Saturday, March 15, 2003

I'm struggling with the war. Yet again I feel out of sync. I missed the upheaval of the Vietnam era, despite the fact I was in college. Well actually because I was in college--at Brigham Young University in Provo, Utah. The Vietnam war mostly missed Provo. No political discussions. No protests. No discussion that really touched me. But all the young men I knew quietly trying to avoid the draft.

I encountered the Vietnam era protests in the spring of 1970 at the University of Washington campus. I went there with my soon to be husband who was soon to be a graduate student in Seattle. We arrived in the midst of huge protests; the campus was full of students and many of the buildings had been shut down. I was afraid, but excited.

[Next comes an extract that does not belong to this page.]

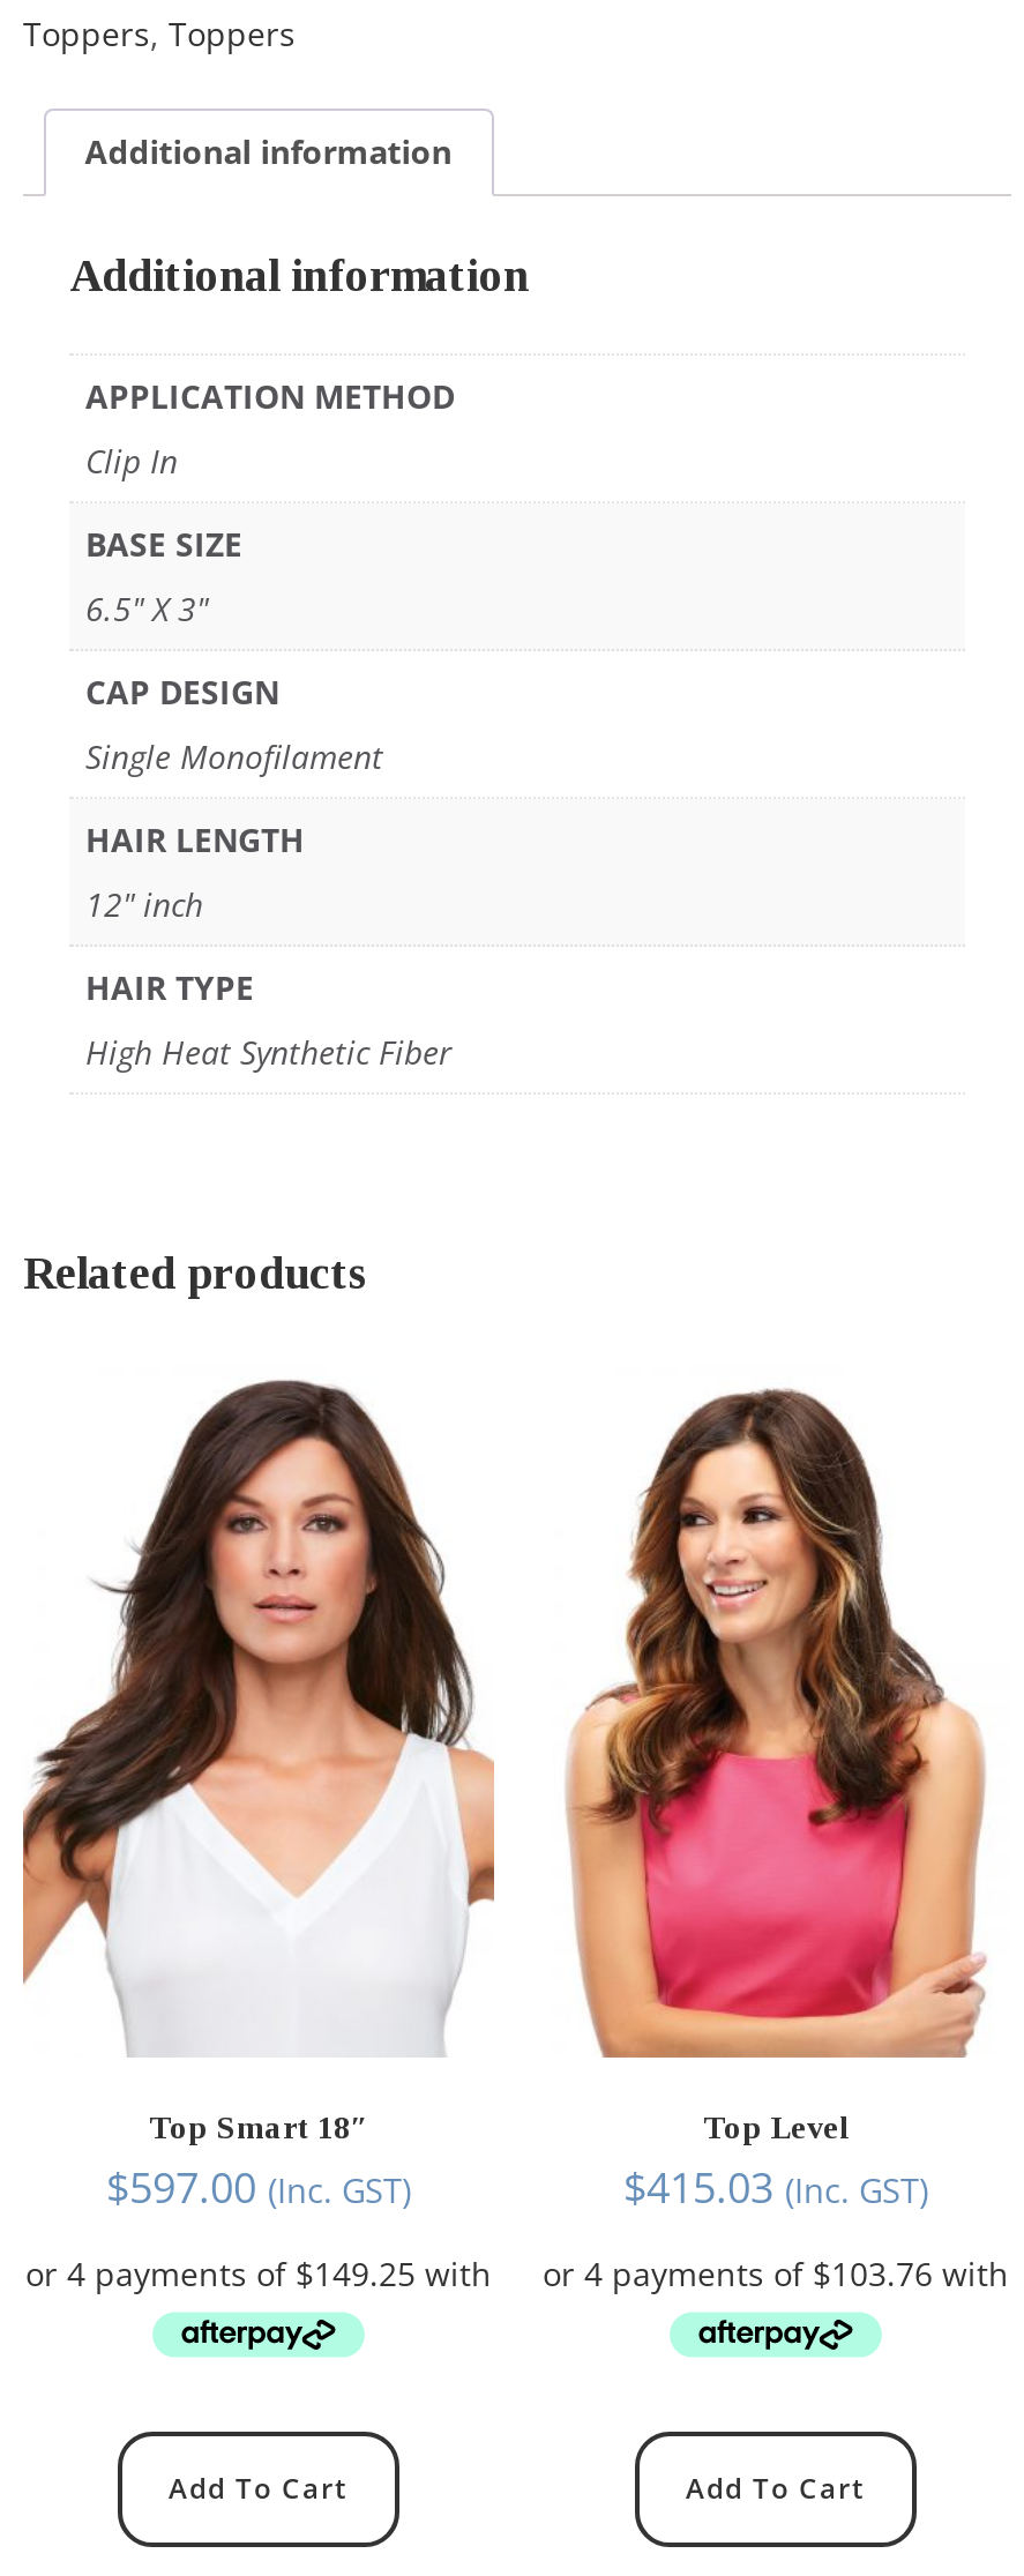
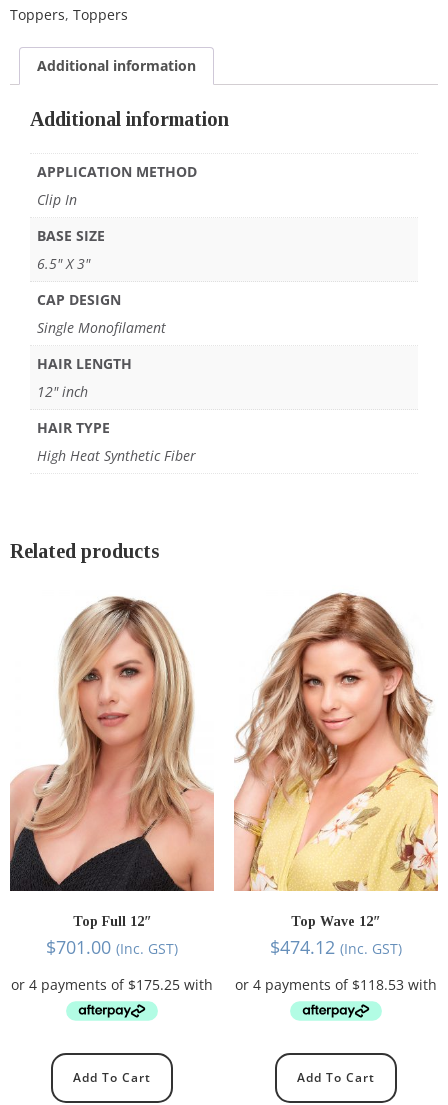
[23,1379,496,2145] [image] | Top Smart 18″ -> [9,596,215,929] [image] | Top Full 12″
[540,1369,1011,2214] [image] | Top Level | $415.03 (Inc. GST) -> [233,592,439,959] [image] | Top Wave 12″ | $474.12 (Inc. GST)
[106,2158,411,2214] $597.00 (Inc. GST) -> [46,935,178,959] $701.00 (Inc. GST)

We married that summer and moved to Seattle and I encountered the sixties--at a safe distance and late enough to keep my head in that city. Co-ops and community gardens and social awareness and dreams of living off the land and living together in a community of the like minded and listening to Watergate on the radio day after day. And finally feeling vindicated for what I had felt in my gut day after day listening.

Now I'm back in Seattle after 30 years. And the protests are happening again. And I'm on the outside again--this time more from choice than accident. The peace movement is ignoring too many difficult issues for me to feel comfortable there. But I don't have any trust of Bush and his gang. What a mess.